• [INSTRUCTIONS TO FOLLOW]: Search the records for "with". Copy every line where it appears.

(Before-and-after change data)

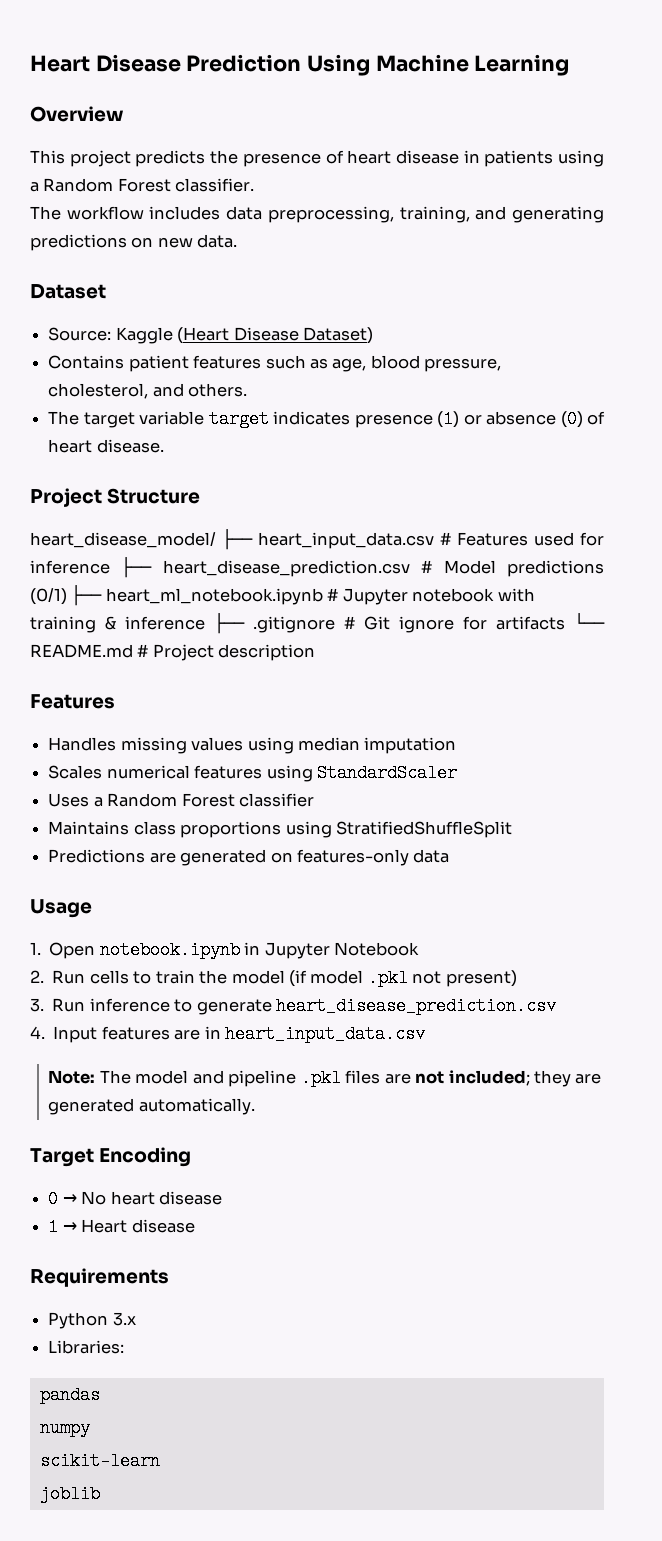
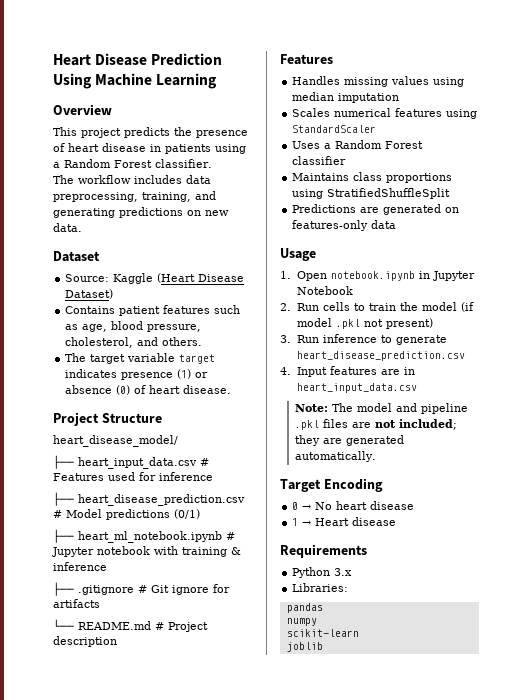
- heart_disease_model/ ├── heart_input_data.csv # Features used for inference ├── heart_disease_prediction.csv # Model predictions (0/1) ├── heart_ml_notebook.ipynb # Jupyter notebook with training & inference ├── .gitignore # Git ignore for artifacts └── README.md # Project description
+ heart_disease_model/
+ ├── heart_input_data.csv # Features used for inference
+ ├── heart_disease_prediction.csv # Model predictions (0/1)
+ ├── heart_ml_notebook.ipynb # Jupyter notebook with training & inference
+ ├── .gitignore # Git ignore for artifacts
+ └── README.md # Project description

• [TASK RESULT]:
- heart_disease_model/ ├── heart_input_data.csv # Features used for inference ├── heart_disease_prediction.csv # Model predictions (0/1) ├── heart_ml_notebook.ipynb # Jupyter notebook with training & inference ├── .gitignore # Git ignore for artifacts └── README.md # Project description
+ ├── heart_ml_notebook.ipynb # Jupyter notebook with training & inference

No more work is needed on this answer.